To the best of my knowledge, a typical approach for membership inference attacks is to utilize the target model's sensitivity to the given input; intuitively, the model may give a more distinctive answer for the data when seen during training, compared to one never seen before. In the language of shortcut learning, this strategy can be understood as an attempt to find the gap between the train dataset and the i.i.d. or o.o.d. test set with respect to the model's decision rule.

Whereas adversarial examples are trying to generate data that makes the target model not behave as expected. This can be understood as a process to find an o.o.d. that the decision rule of the target model cannot cover. From this point of view, one may suspect that they are essentially the same type of attacks, except for the attacker's goal.

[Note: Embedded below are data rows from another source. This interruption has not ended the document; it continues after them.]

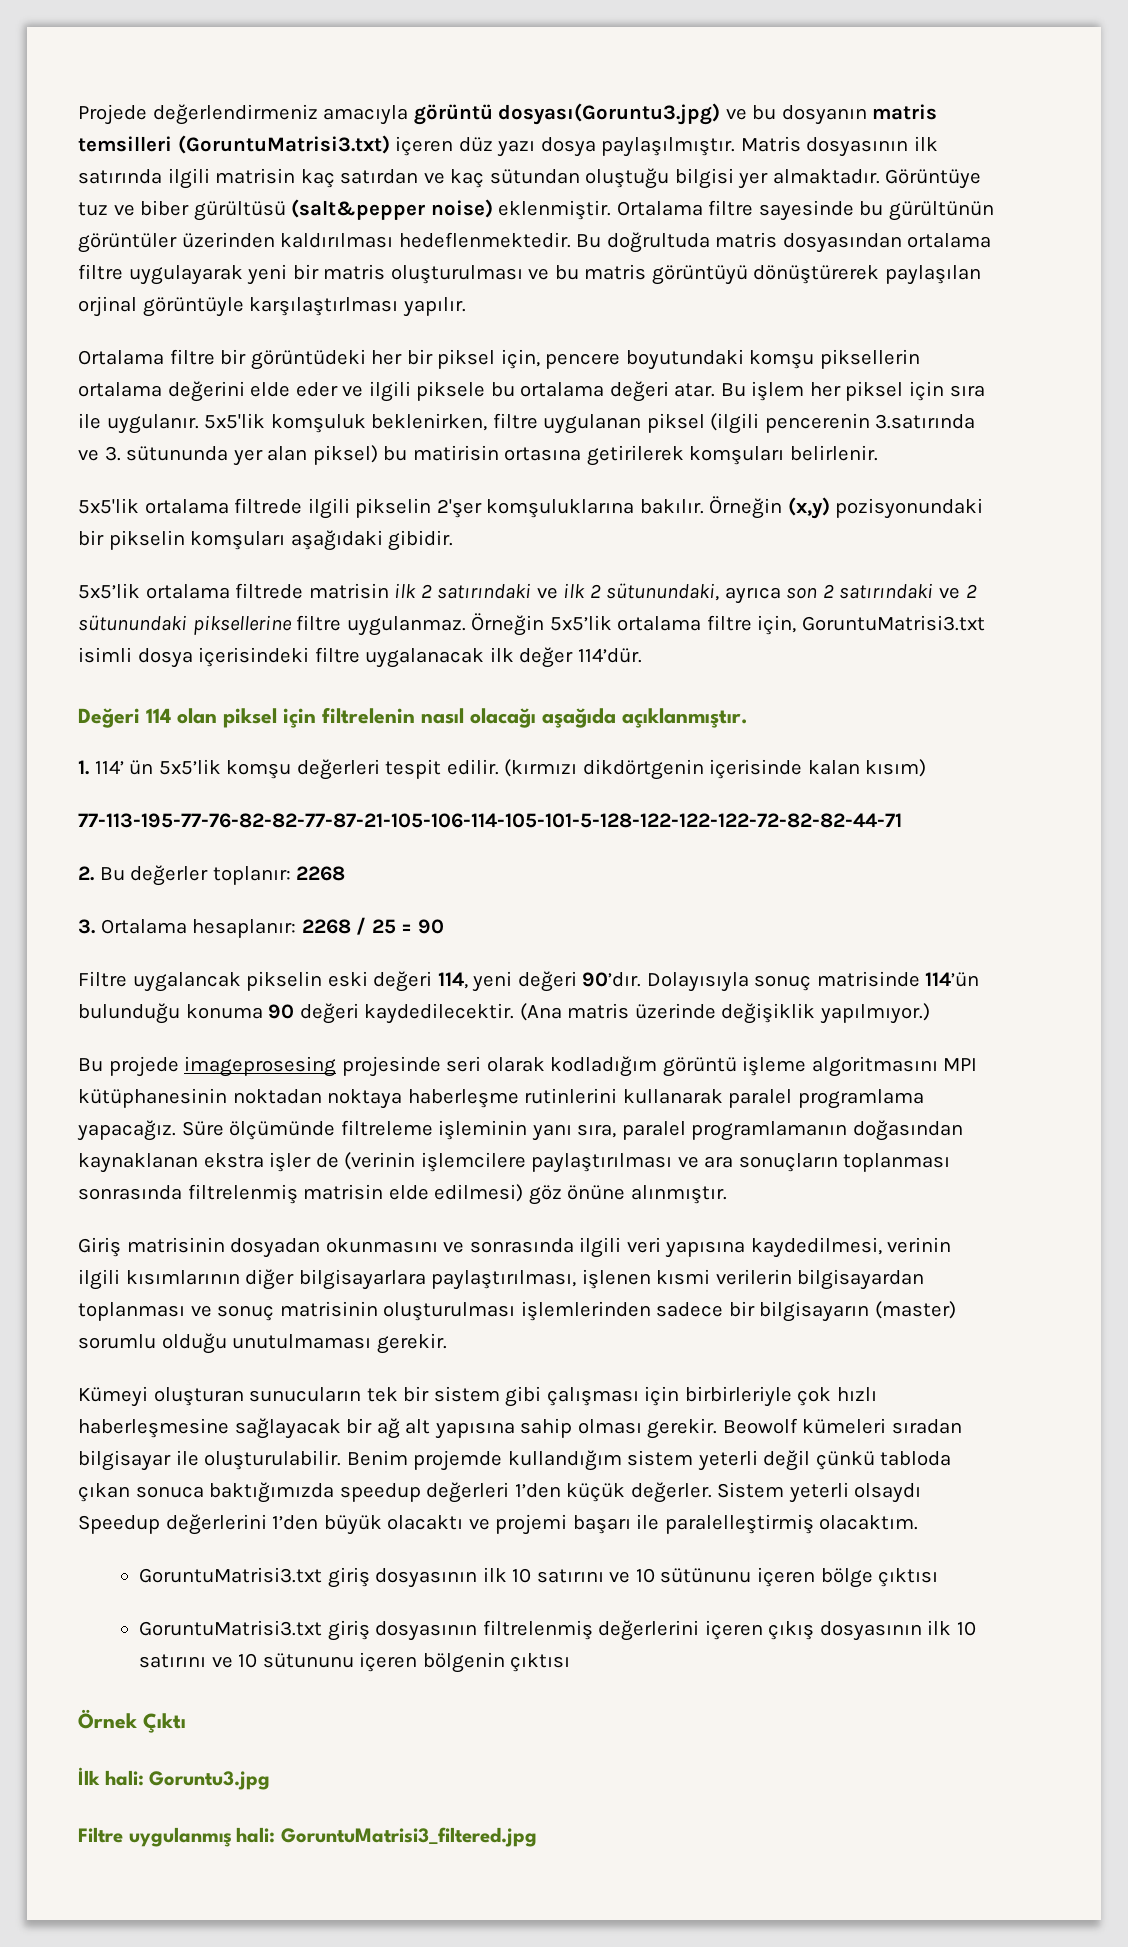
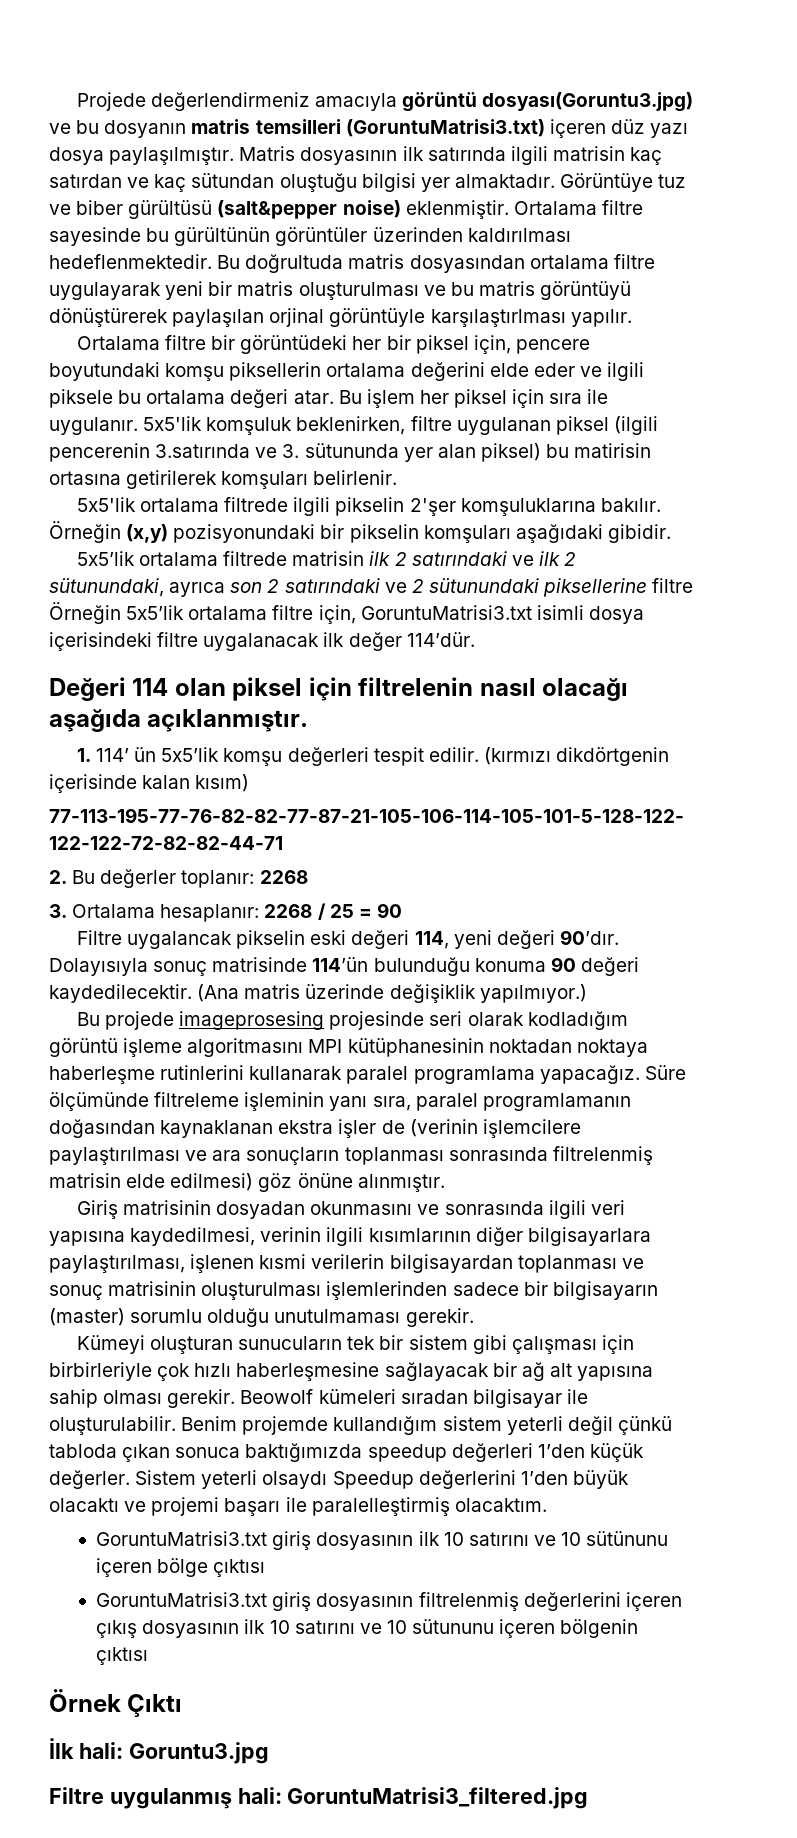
- 5x5’lik ortalama filtrede matrisin ilk 2 satırındaki ve ilk 2 sütunundaki, ayrıca son 2 satırındaki ve 2 sütunundaki piksellerine filtre uygulanmaz. Örneğin 5x5’lik ortalama filtre için, GoruntuMatrisi3.txt isimli dosya içerisindeki filtre uygalanacak ilk değer 114’dür.
+ 5x5’lik ortalama filtrede matrisin ilk 2 satırındaki ve ilk 2 sütunundaki, ayrıca son 2 satırındaki ve 2 sütunundaki piksellerine filtre Örneğin 5x5’lik ortalama filtre için, GoruntuMatrisi3.txt isimli dosya içerisindeki filtre uygalanacak ilk değer 114’dür.

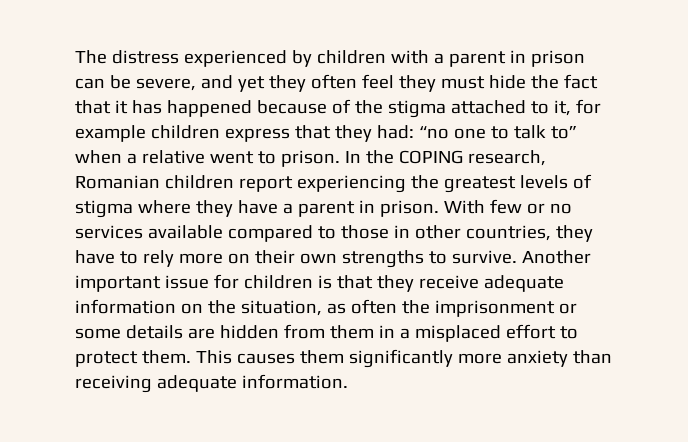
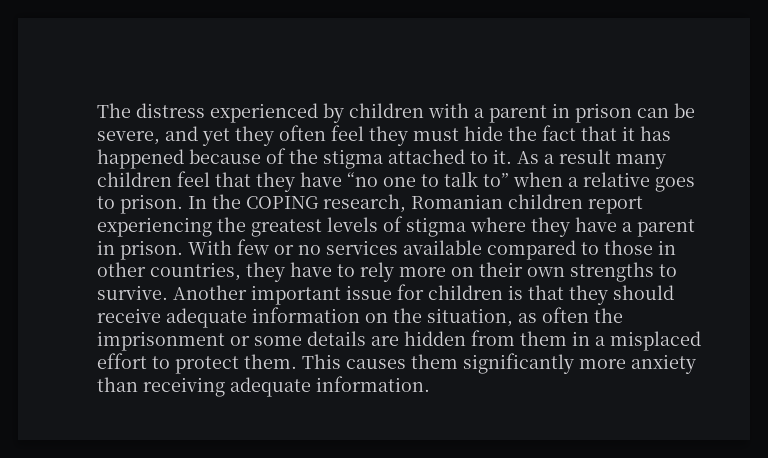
- The distress experienced by children with a parent in prison can be severe, and yet they often feel they must hide the fact that it has happened because of the stigma attached to it, for example children express that they had: “no one to talk to” when a relative went to prison.
+ The distress experienced by children with a parent in prison can be severe, and yet they often feel they must hide the fact that it has happened because of the stigma attached to it. As a result many children feel that they have “no one to talk to” when a relative goes to prison.
- Another important issue for children is that they receive adequate information on the situation, as often the imprisonment or some details are hidden from them in a misplaced effort to protect them.
+ Another important issue for children is that they should receive adequate information on the situation, as often the imprisonment or some details are hidden from them in a misplaced effort to protect them.

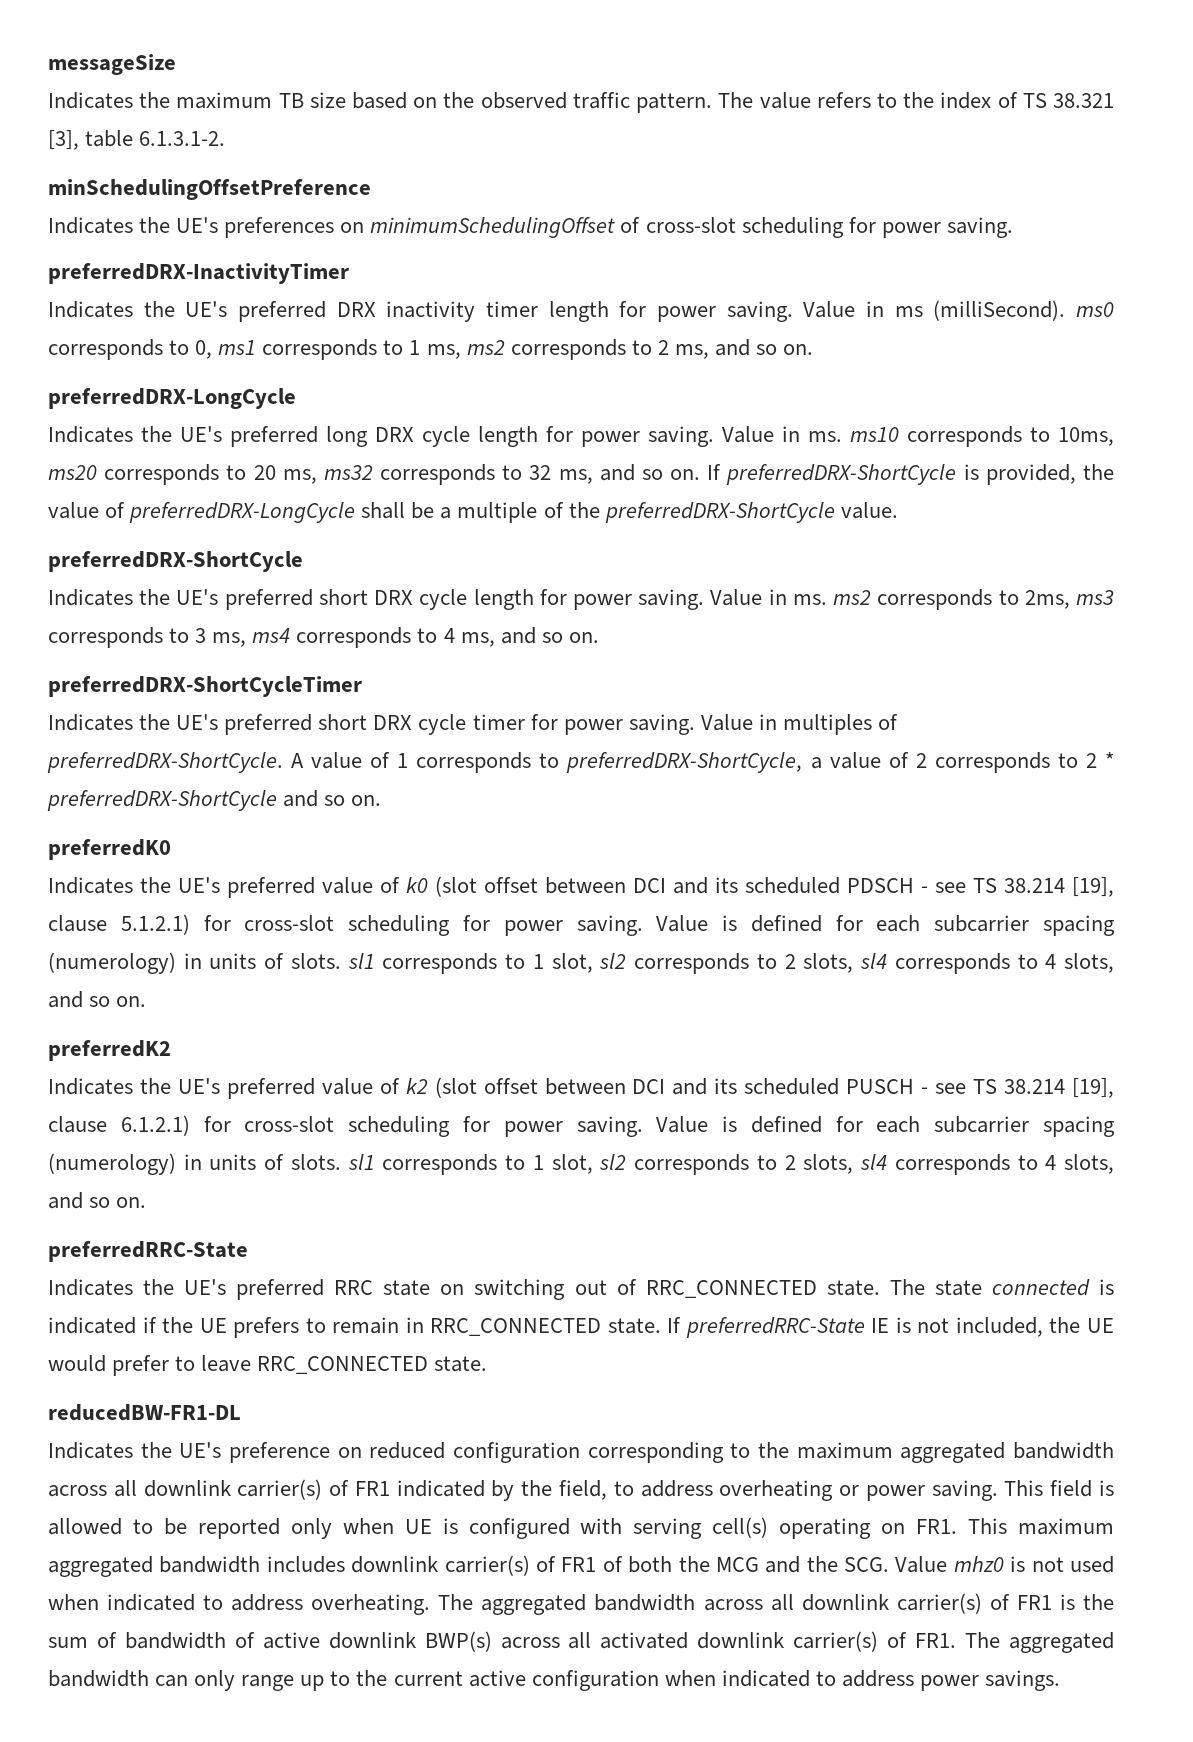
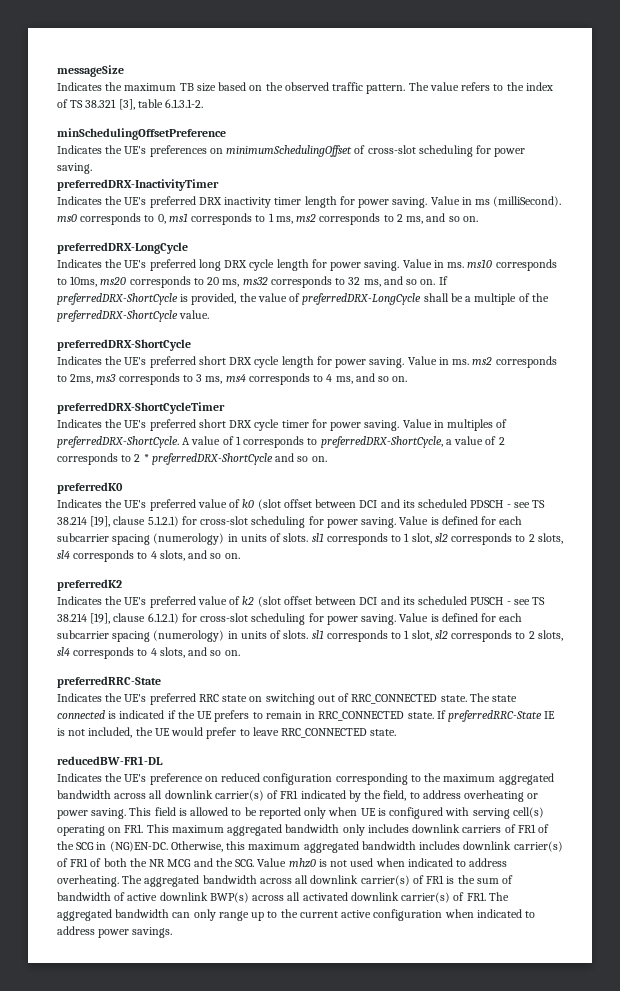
- This field is allowed to be reported only when UE is configured with serving cell(s) operating on FR1. This maximum aggregated bandwidth includes downlink carrier(s) of FR1 of both the MCG and the SCG. Value mhz0 is not used when indicated to address overheating.
+ This field is allowed to be reported only when UE is configured with serving cell(s) operating on FR1. This maximum aggregated bandwidth only includes downlink carriers of FR1 of the SCG in (NG)EN-DC. Otherwise, this maximum aggregated bandwidth includes downlink carrier(s) of FR1 of both the NR MCG and the SCG. Value mhz0 is not used when indicated to address overheating.

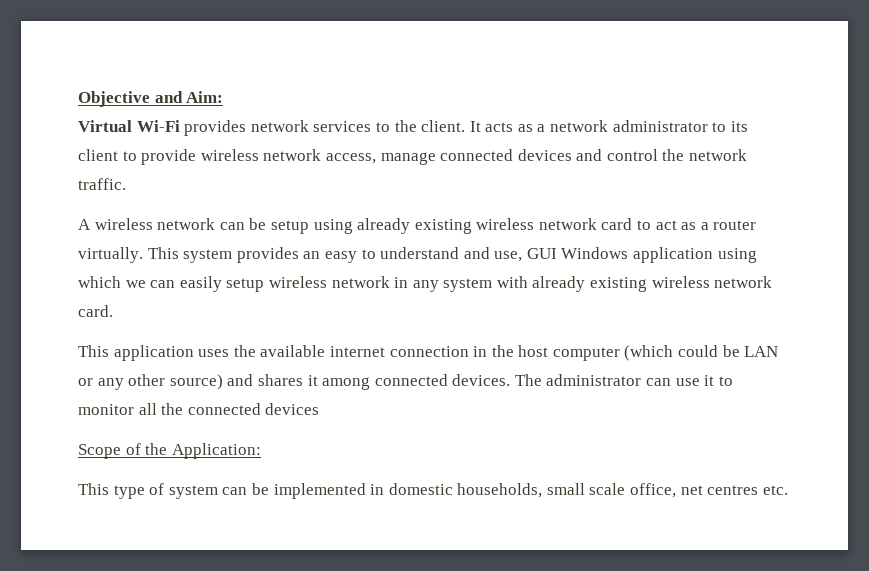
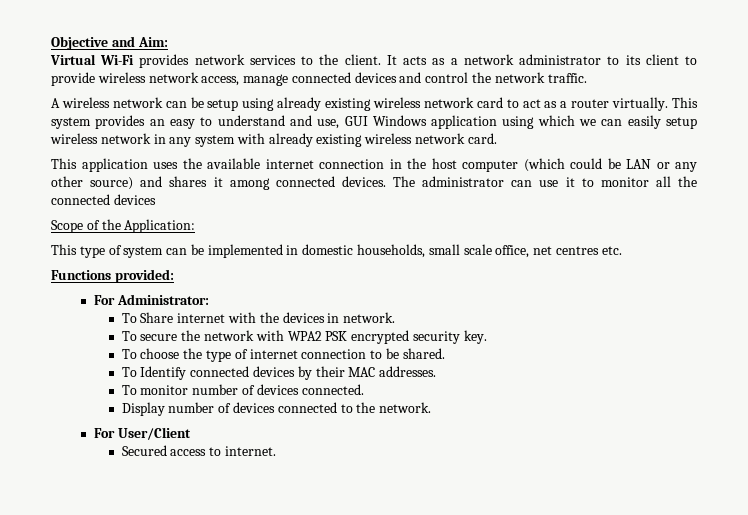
+ Functions provided:
+ For Administrator:
+ To Share internet with the devices in network.
+ To secure the network with WPA2 PSK encrypted security key.
+ To choose the type of internet connection to be shared.
+ To Identify connected devices by their MAC addresses.
+ To monitor number of devices connected.
+ Display number of devices connected to the network.
+ For User/Client
+ Secured access to internet.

I think that there are other problems that could be connected to the bridge of shortcut learning. Honestly, I have no idea at the moment when I write this post, It would be an intriguing future work :)

References

[1] Xiao, K., Engstrom, L., Ilyas, A., & Madry, A. (2020). Noise or signal: The role of image backgrounds in object recognition. arXiv preprint arXiv:2006.09994.
[2] Geirhos, R., Rubisch, P., Michaelis, C., Bethge, M., Wichmann, F. A., & Brendel, W. (2018). ImageNet-trained CNNs are biased towards texture; increasing shape bias improves accuracy and robustness. arXiv preprint arXiv:1811.12231.